#### Input for this task:
▼
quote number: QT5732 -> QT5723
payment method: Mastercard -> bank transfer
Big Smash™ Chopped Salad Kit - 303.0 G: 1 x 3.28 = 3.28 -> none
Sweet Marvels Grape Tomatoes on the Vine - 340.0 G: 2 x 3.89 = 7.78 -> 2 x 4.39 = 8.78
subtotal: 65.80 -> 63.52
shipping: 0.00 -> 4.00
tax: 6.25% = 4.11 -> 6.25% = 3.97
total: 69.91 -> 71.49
▲
▼
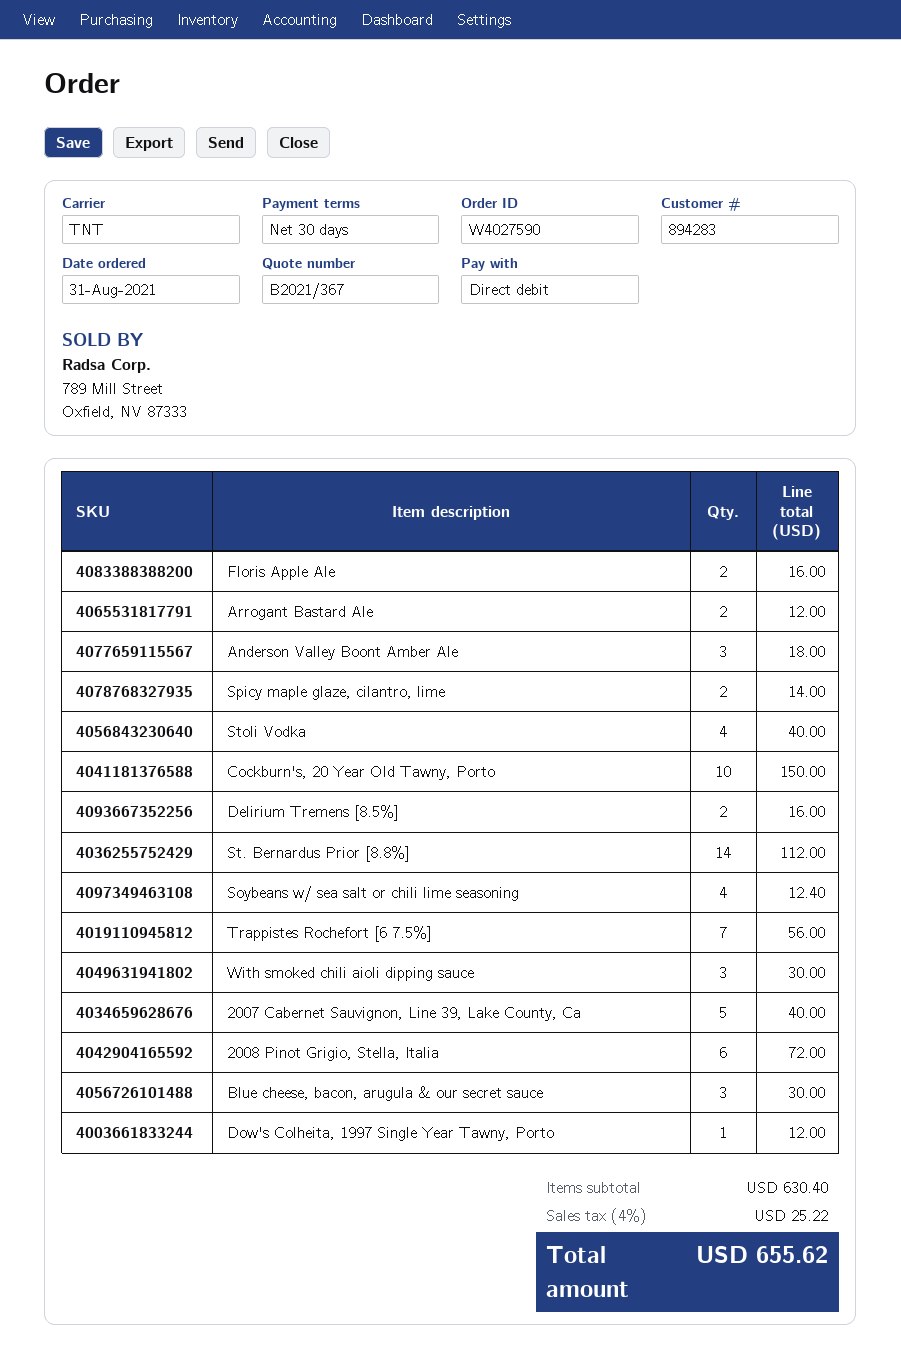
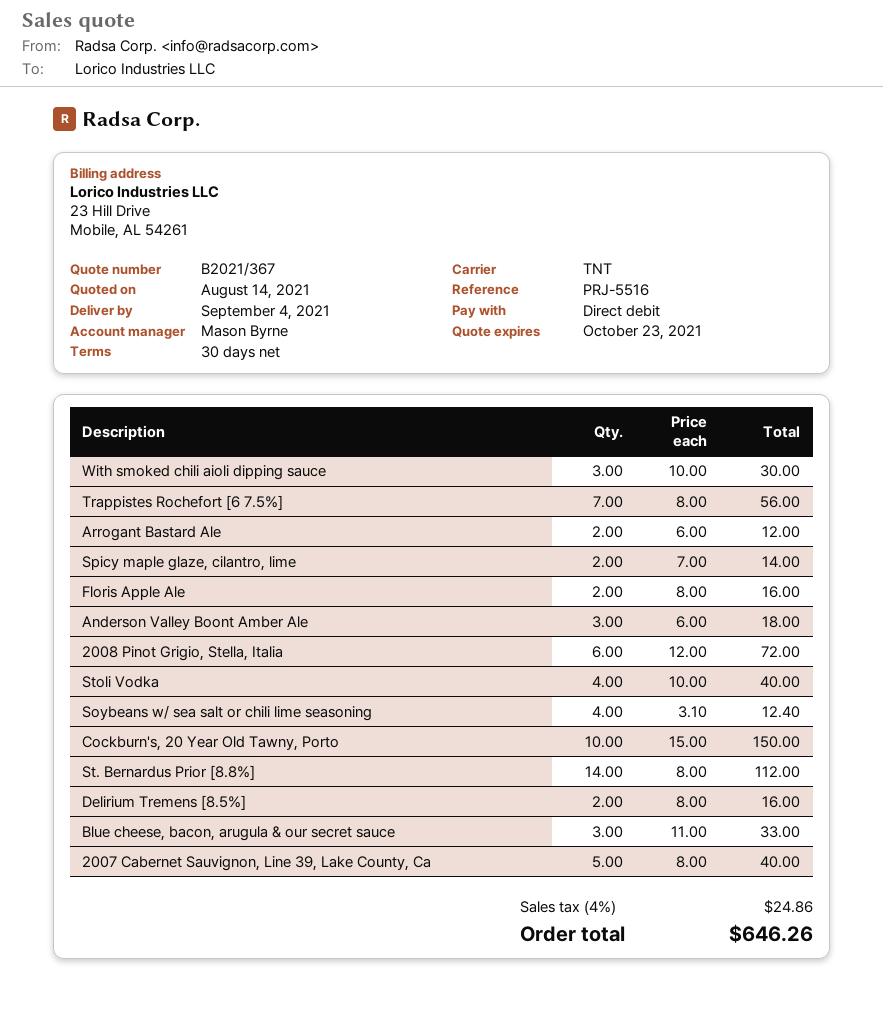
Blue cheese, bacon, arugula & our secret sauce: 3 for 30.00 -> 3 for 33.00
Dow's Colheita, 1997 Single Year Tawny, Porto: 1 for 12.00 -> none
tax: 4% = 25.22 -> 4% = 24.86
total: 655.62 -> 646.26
▲
#### Task:
Search the material for the string "none" and show every line that has it.

#### Written solution:
Big Smash™ Chopped Salad Kit - 303.0 G: 1 x 3.28 = 3.28 -> none
Dow's Colheita, 1997 Single Year Tawny, Porto: 1 for 12.00 -> none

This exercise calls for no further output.